Quel profilo inconfondibile. Di una bellezza
inconsueta. Di una eleganza precisa.
Il
Palazzo Ducale di Urbino è fatto così.
Ritratto di pietra di quel Federico da Montefeltro altrettanto celebre
nella potenza e nel volto.
Giovane
signore della città (ha ventidue anni quando, nel 1444, ne ottiene il pieno
potere), Federico ha infatti da subito la tempra e la saggezza di un vero uomo
del Rinascimento. E proprio per questo,
per donare un volto alla propria età e alle proprie idee, vuole reinventarsi
una dimora, farne un emblema, uno
specchio, un suo luogo.
Il
progetto? Inizia praticamente da subito, con Maso di Bartolomeo. Ma a tradurre
i voleri del Duca, a dar vita ai suoi sogni, che sono tanti, e dunque a fare
“una città in forma di Palazzo”, sarà l’architetto dalmata Luciano Laurana,
conosciuto nel 1465 e insignito nemmeno tre anni dopo del titolo di “ingegnero
et Capo di tutti li maestri”. E dopo di lui Francesco di Giorgio Martini, i tocchi
più lievi per un’opera quasi ultimata.
Aderente
ai movimenti naturali del colle, cucito in perfetta continuità con il
circostante tessuto urbano, ecco che allora il Palazzo racconta una storia di
potere senza superbia, di cultura senza confini, di bellezza senza riserve.
Solido eppure snello, non chiuso in difesa ma aperto al confronto, la dimora è
semmai cenacolo e non più castello. Modello di (una) civiltà mai più raggiunto,
nemmeno nel coevo Cinquecento.
Di qua
la scioltezza di una facciata, la sua eleganza informale, di là l’ammiccamento
più celebre e inconfondibile dei Torricini, con i quali anche solo l’ingresso è
il profilo ideale di un tempo, simbolica e piena indicazione di un microcosmo
pulsante. Dissapore medievale, ricetta appena pagana.

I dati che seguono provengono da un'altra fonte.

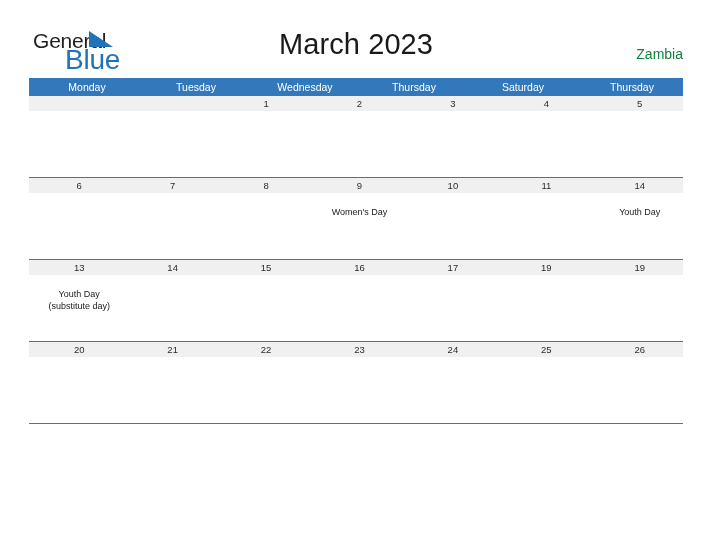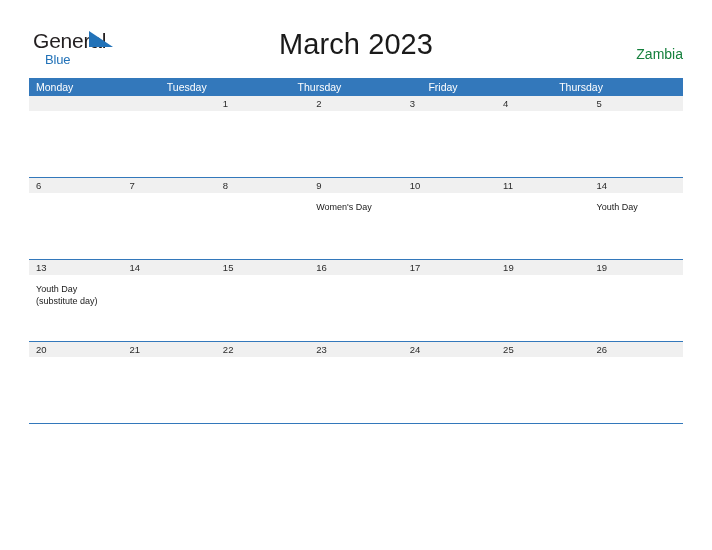--- a/index.html
+++ b/index.html
@@ -50,9 +50,9 @@
   }
   .logo-blue {
     position: absolute;
-    left: 12px;
+    left: 32px;
     top: 19px;
-    font-size: 13px;
+    font-size: 28px;
     letter-spacing: -0.2px;
     color: #2272b8;
     font-family: "Liberation Sans", sans-serif;

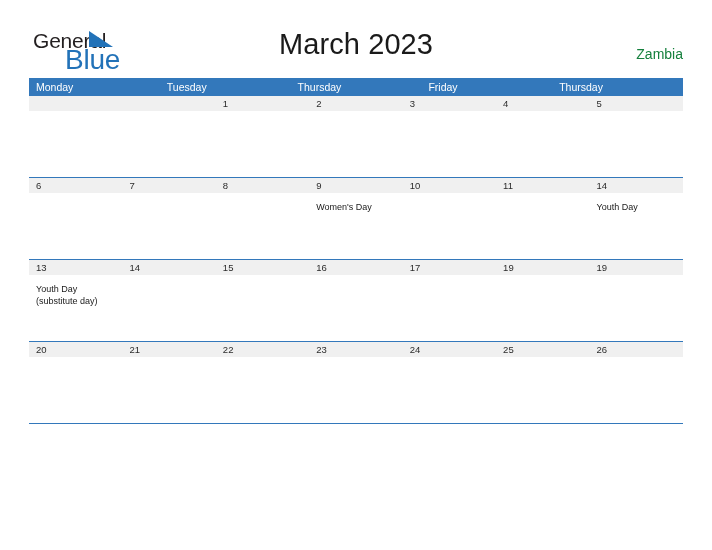--- a/index.html
+++ b/index.html
@@ -94,6 +94,7 @@
     left: 29px;
     top: 78px;
     width: 654px;
+    text-align: center;
   }
 
   .weekday-row {

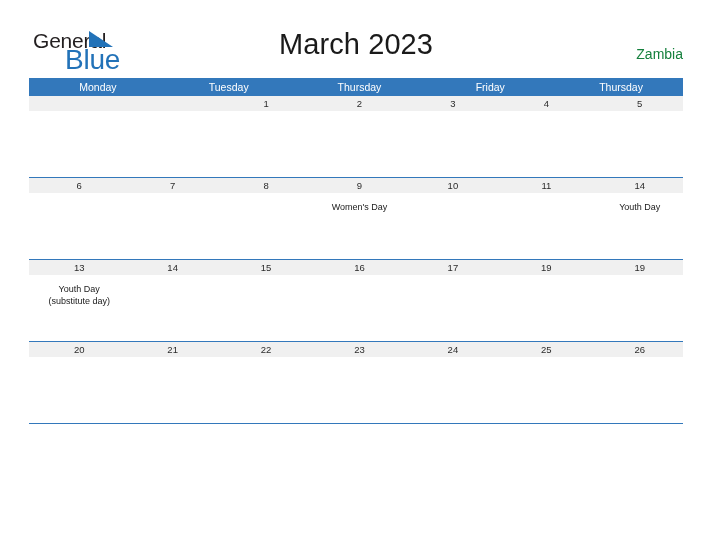--- a/index.html
+++ b/index.html
@@ -189,6 +189,7 @@
     <div class="weekday-row">
         <div class="weekday">Monday</div>
         <div class="weekday">Tuesday</div>
+        <div class="weekday">Wednesday</div>
         <div class="weekday">Thursday</div>
         <div class="weekday">Friday</div>
         <div class="weekday">Thursday</div>

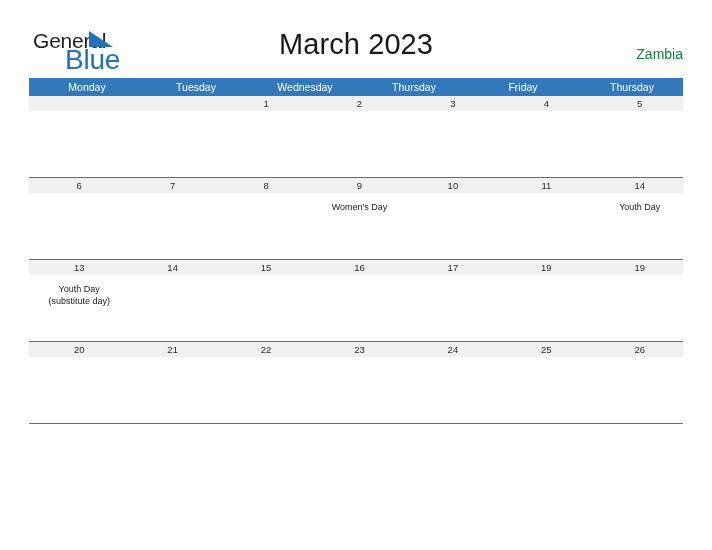--- a/index.html
+++ b/index.html
@@ -191,7 +191,7 @@
         <div class="weekday">Tuesday</div>
         <div class="weekday">Wednesday</div>
         <div class="weekday">Thursday</div>
-        <div class="weekday">Friday</div>
+        <div class="weekday">Saturday</div>
         <div class="weekday">Thursday</div>
       </div>
     <div id="weeks-container">

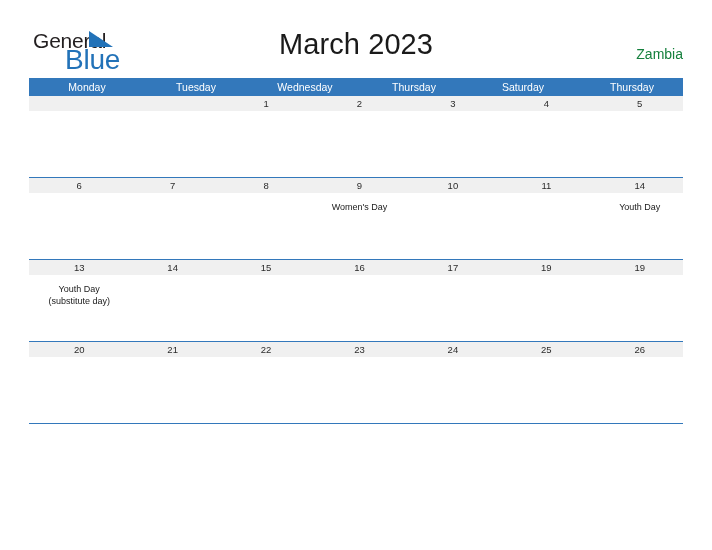--- a/index.html
+++ b/index.html
@@ -151,8 +151,9 @@
   .events-cell {
     flex: 1 1 0;
     padding-left: 7px;
-    padding-top: 8px;
+    padding-top: 2px;
     box-sizing: border-box;
+    margin-top: 11px;
   }
   .event {
     font-size: 9px;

E dentro? Datevi almeno tre ore per scoprire come il Duca viveva lì. Quale cornice di raffinatezza abbia saputo offrire ai suoi ospiti fin dal loggiato aperto del Cortile d’Onore. E poi nelle sale più sopra, al piano nobile, dove erano anche gli appartamenti della famiglia. Sale ancora segnate dagli stemmi, dai fregi dorati, dai camini (quasi assenti naturalmente i mobili), dove si svolgevano le cerimonie, i ricevimenti, i banchetti, i balli…
Rumori di vita che non erano quasi mai frastuono. Ma dai quali, spesso, il Duca si ritirava a gustare il suo silenzio tra le stanze più segrete del palazzo. O ancor più nel suo celebre "Studiolo": alle pareti libri, strumenti musicali, macchine astronomiche fissate con effetto trompe l’oeil negli intarsi del legno, e poi ritratti di famosi poeti, filosofi e matematici, la saggezza assordata si può udire di nuovo.
Sorpresa di bellezza
che non è certo l’unica in questa immensa dimora che dopo gli ultimi restauri
si può (e si deve) visitare tutta. Il nostro consiglio è infatti di non
dimenticare nemmeno i sotterranei, le cucine o le stalle, che pure hanno
(sobrie) parole per uno straordinario racconto. Perché sono quasi una sorpresa
tecnologica, gli impianti del palazzo (le cisterne, la neviera, i bagni con
acqua calda e fredda, le lavanderie, i magazzini) che rendevano la vita già
diversa. Se non ideale, vicina al
profilo di un Duca che del Rinascimento è stato un autentico re.
LA GALLERIA NAZIONALE
Piero abita qui, con Raffaello, Paolo Uccello e il nostro Laurana.
Ed è giusto arrivare da lontano per venire a trovare il quattrocentesco miracolo de "La profanazione dell'Ostia" di Paolo Uccello, "La Flagellazione" e la "Madonna di Senigallia" di Piero della Francesca (1415/20-1492), o la cosiddetta “Muta” di Raffaello. Quel “Ritratto di gentildonna” che offre di nuovo bellezza ideale. Come la Città. Come questo Palazzo.